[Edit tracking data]
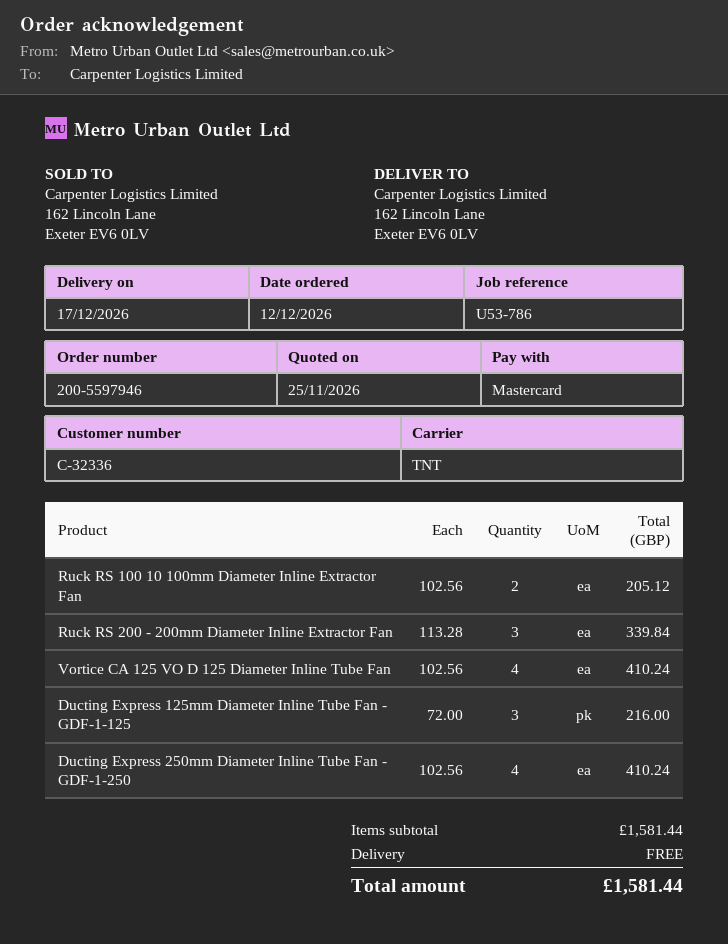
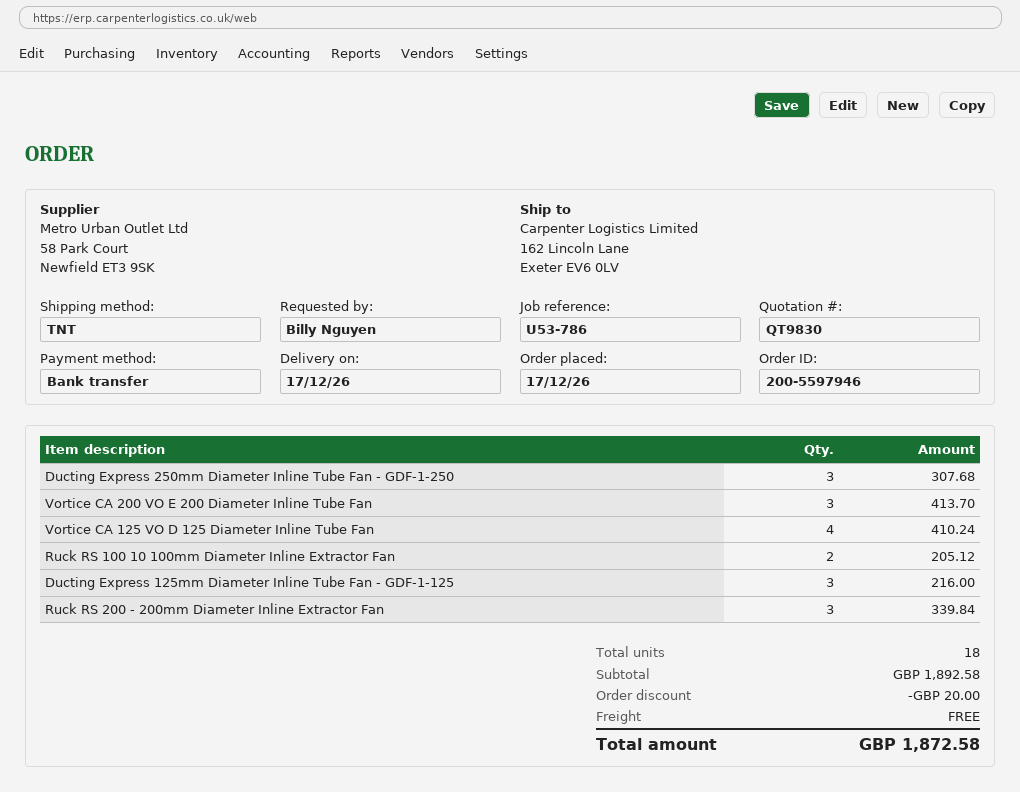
order date: 2026-12-12 -> 2026-12-17
payment method: Mastercard -> bank transfer
Ducting Express 250mm Diameter Inline Tube Fan - GDF-1-250: 4 for 410.24 -> 3 for 307.68
Vortice CA 200 VO E 200 Diameter Inline Tube Fan: none -> 3 for 413.70
subtotal: 1581.44 -> 1892.58
discount: none -> 20.00
total: 1581.44 -> 1872.58

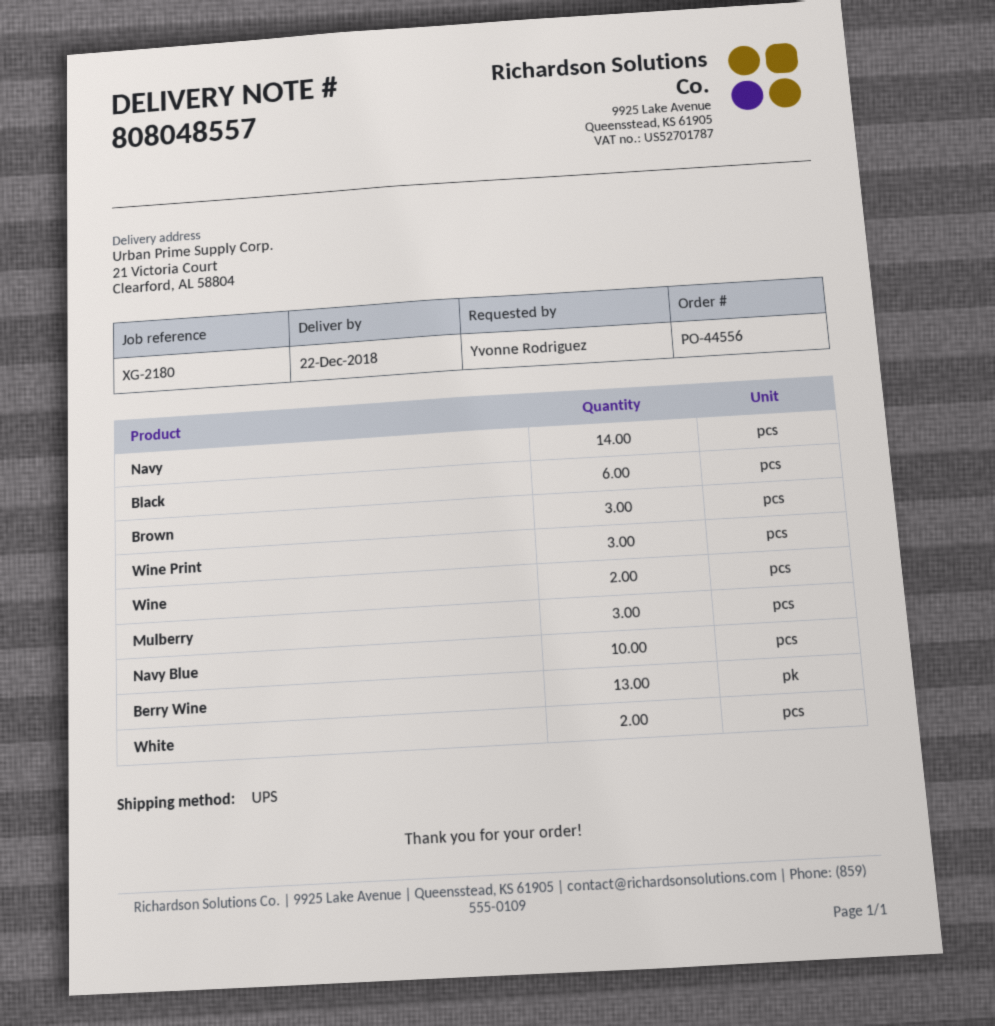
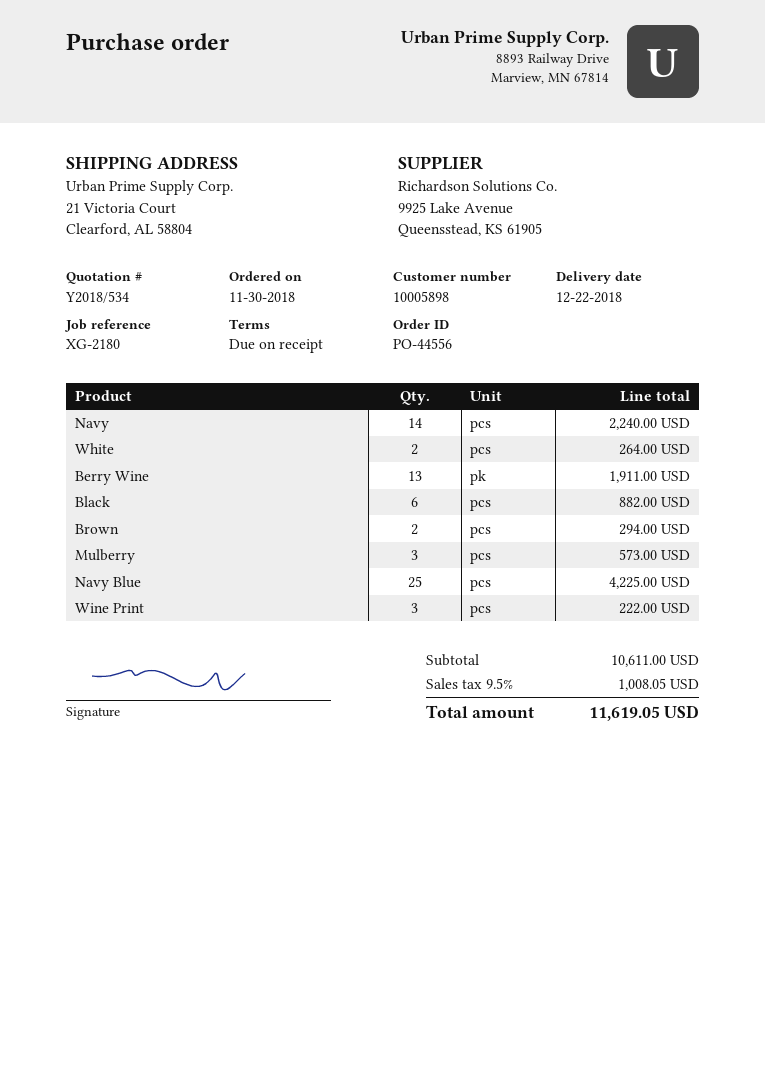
Brown: 3 -> 2
Wine: 2 -> none
Navy Blue: 10 -> 25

[PROBLEM STATEMENT] Your answer should consist of the lines above that hold the word "Inline", copied exactly.

[ANSWER TO THE EXERCISE]
Ducting Express 250mm Diameter Inline Tube Fan - GDF-1-250: 4 for 410.24 -> 3 for 307.68
Vortice CA 200 VO E 200 Diameter Inline Tube Fan: none -> 3 for 413.70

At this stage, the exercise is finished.